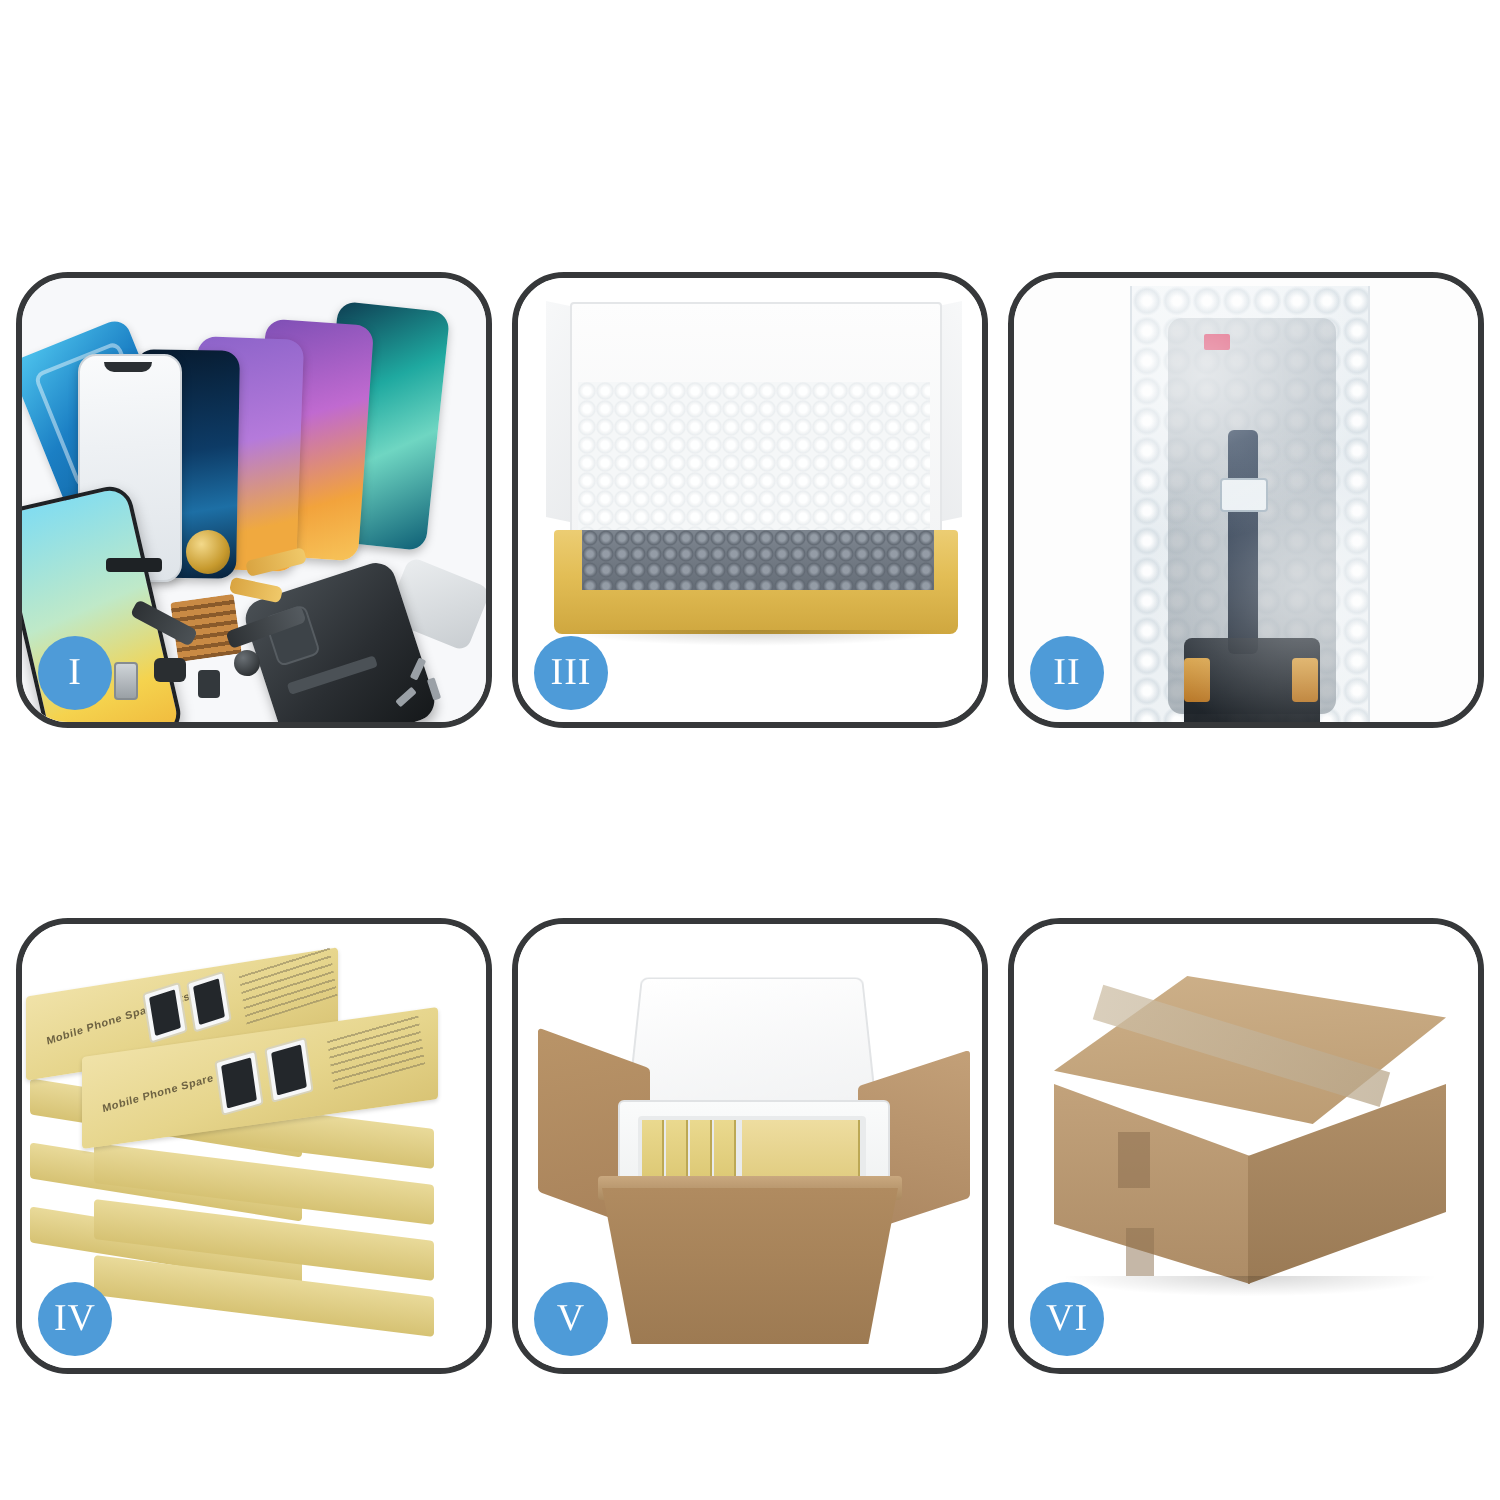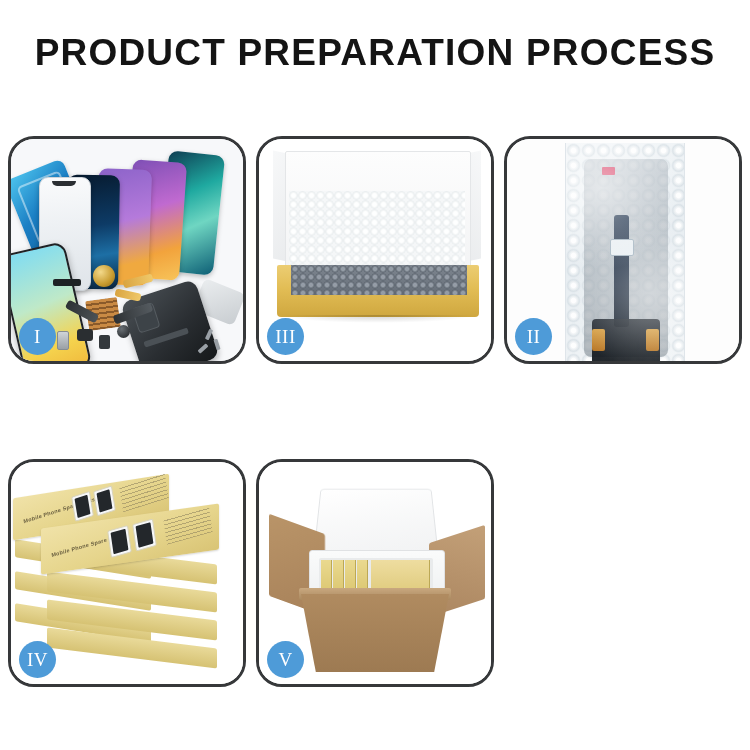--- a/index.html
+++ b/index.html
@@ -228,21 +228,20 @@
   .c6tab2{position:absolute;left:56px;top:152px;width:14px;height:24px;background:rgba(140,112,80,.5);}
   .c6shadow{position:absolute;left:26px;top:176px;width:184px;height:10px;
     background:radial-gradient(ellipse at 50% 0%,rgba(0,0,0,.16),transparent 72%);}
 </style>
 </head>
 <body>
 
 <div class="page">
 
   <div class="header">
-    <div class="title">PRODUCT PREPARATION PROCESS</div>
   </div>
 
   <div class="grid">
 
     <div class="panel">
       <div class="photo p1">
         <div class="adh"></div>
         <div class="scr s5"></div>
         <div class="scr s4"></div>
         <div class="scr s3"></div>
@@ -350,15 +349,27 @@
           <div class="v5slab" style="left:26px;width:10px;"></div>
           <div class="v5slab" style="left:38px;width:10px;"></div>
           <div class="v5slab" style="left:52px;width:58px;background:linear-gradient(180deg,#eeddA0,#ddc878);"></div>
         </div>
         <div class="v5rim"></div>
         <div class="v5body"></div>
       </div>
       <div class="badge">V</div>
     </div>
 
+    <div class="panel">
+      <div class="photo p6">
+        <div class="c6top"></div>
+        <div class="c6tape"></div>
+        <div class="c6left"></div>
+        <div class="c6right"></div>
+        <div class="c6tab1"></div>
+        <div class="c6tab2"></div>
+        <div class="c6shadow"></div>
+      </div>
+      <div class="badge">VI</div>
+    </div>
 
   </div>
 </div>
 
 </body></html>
==
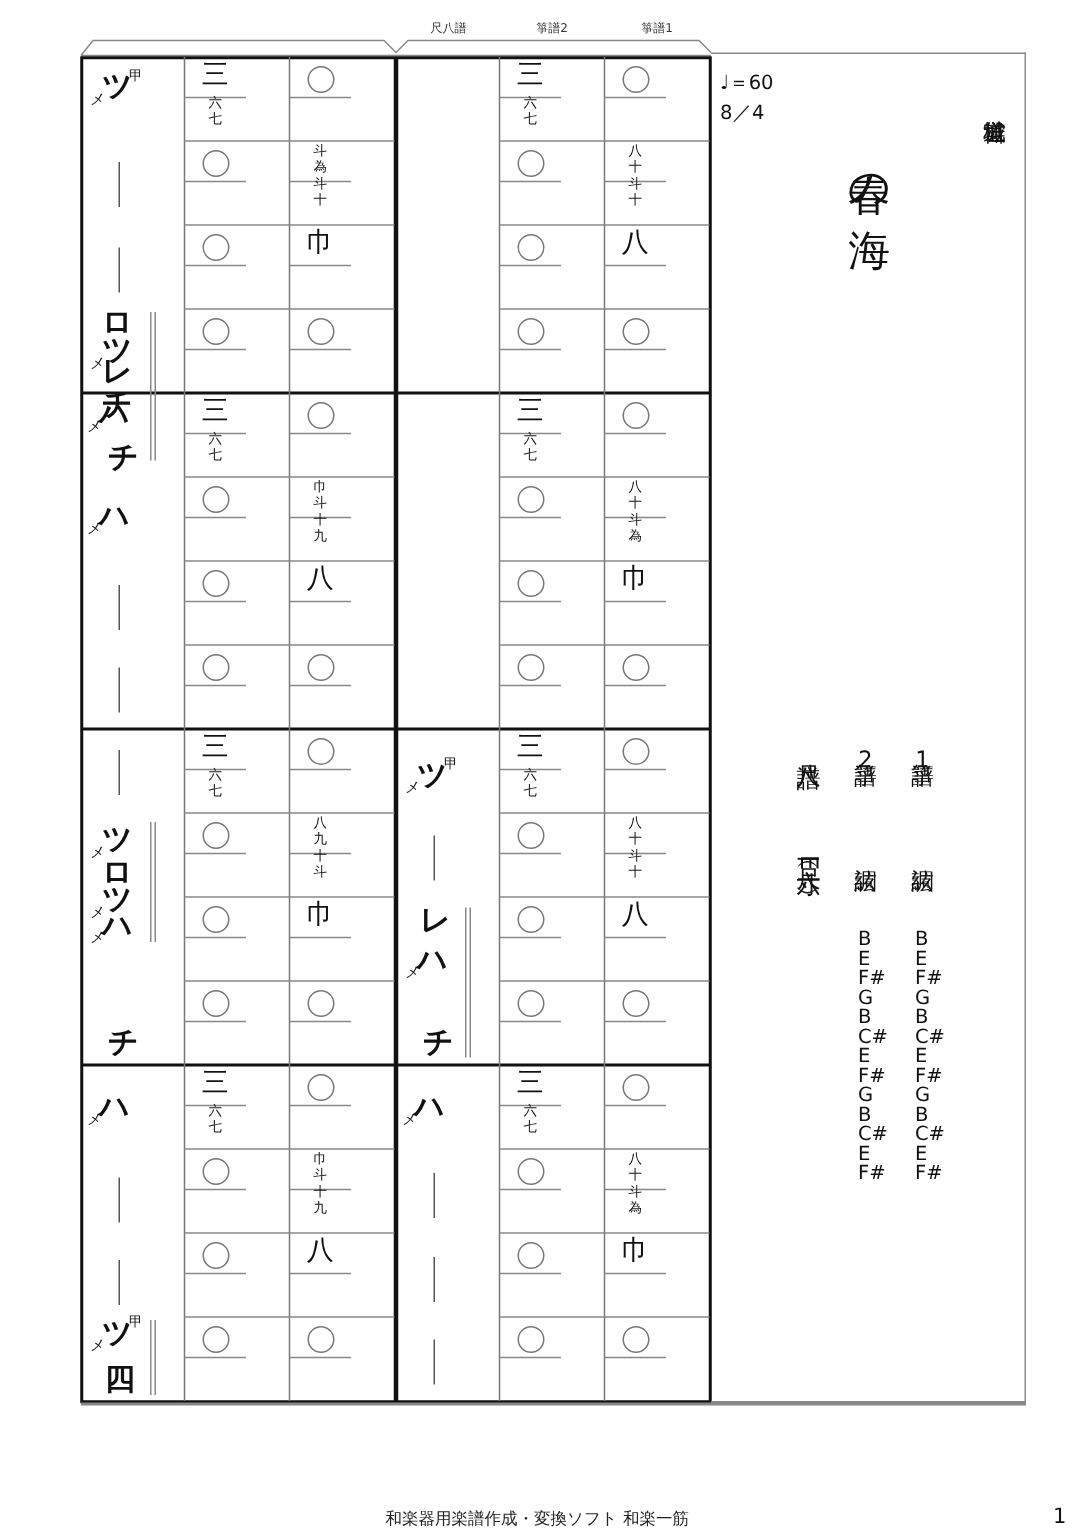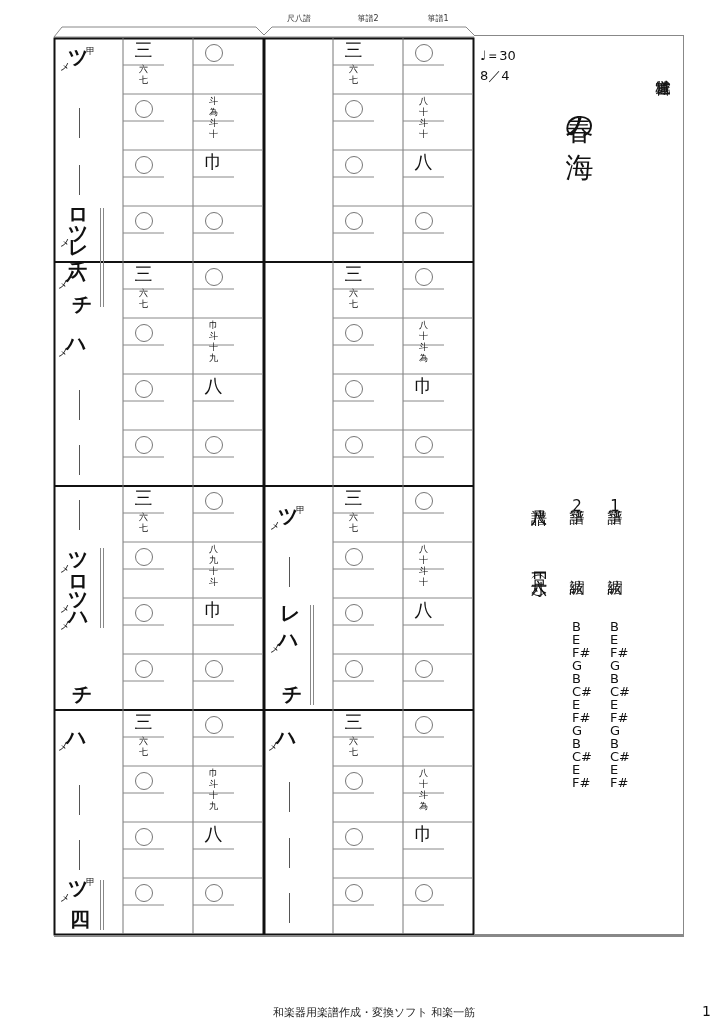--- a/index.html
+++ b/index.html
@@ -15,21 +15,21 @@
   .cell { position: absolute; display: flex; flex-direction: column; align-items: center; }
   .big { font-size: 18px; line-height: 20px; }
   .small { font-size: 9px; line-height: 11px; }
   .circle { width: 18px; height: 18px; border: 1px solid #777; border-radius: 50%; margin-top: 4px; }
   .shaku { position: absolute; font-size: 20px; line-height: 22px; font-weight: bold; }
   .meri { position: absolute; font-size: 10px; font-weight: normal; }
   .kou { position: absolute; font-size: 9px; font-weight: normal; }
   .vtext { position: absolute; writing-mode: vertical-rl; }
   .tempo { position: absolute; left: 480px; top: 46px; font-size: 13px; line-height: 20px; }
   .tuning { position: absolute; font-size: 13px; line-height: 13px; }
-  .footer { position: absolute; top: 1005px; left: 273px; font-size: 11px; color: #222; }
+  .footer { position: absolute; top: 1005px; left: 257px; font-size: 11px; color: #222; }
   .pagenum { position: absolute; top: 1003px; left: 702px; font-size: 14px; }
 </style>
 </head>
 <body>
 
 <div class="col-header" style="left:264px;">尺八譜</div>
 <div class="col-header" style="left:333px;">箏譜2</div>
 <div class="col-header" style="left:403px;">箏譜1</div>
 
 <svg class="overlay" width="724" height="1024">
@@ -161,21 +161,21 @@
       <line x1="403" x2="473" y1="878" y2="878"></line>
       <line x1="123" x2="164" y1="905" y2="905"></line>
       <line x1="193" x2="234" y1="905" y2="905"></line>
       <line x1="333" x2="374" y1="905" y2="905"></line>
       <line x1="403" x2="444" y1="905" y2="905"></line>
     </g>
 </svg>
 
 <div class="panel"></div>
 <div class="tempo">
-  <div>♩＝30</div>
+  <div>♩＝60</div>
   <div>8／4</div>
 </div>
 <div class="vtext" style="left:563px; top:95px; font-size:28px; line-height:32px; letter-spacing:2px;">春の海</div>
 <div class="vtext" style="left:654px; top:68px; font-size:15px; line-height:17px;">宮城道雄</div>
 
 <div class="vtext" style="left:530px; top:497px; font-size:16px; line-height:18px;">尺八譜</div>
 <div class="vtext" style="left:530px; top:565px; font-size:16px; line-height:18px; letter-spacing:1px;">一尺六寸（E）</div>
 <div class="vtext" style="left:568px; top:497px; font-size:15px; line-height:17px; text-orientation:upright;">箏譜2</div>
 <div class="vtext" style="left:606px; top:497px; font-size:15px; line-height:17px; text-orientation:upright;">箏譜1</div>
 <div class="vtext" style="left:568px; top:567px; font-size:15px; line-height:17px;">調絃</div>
==
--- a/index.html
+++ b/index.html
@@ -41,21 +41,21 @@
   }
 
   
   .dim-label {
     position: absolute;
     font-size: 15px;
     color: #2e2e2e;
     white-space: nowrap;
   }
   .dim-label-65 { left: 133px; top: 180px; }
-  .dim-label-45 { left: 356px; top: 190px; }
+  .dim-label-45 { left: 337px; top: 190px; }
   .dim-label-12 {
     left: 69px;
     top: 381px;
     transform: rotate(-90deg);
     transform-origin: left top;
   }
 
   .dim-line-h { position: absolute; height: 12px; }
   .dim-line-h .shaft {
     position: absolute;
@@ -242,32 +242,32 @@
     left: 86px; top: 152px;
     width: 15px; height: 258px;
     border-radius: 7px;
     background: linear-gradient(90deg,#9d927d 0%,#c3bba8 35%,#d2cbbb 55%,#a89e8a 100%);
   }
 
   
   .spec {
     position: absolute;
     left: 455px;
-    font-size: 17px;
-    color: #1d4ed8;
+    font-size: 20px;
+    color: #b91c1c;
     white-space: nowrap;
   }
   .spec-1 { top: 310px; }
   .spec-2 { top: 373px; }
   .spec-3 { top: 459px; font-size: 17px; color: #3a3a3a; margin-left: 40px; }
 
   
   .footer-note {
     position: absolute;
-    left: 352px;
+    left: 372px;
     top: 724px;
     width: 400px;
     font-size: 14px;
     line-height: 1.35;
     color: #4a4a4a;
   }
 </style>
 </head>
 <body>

▸ TRY IT
Copy every line of the listing that contains the word "footer".

▸ RESPONSE FOR THIS EXERCISE
-  .footer { position: absolute; top: 1005px; left: 273px; font-size: 11px; color: #222; }
+  .footer { position: absolute; top: 1005px; left: 257px; font-size: 11px; color: #222; }
   .footer-note {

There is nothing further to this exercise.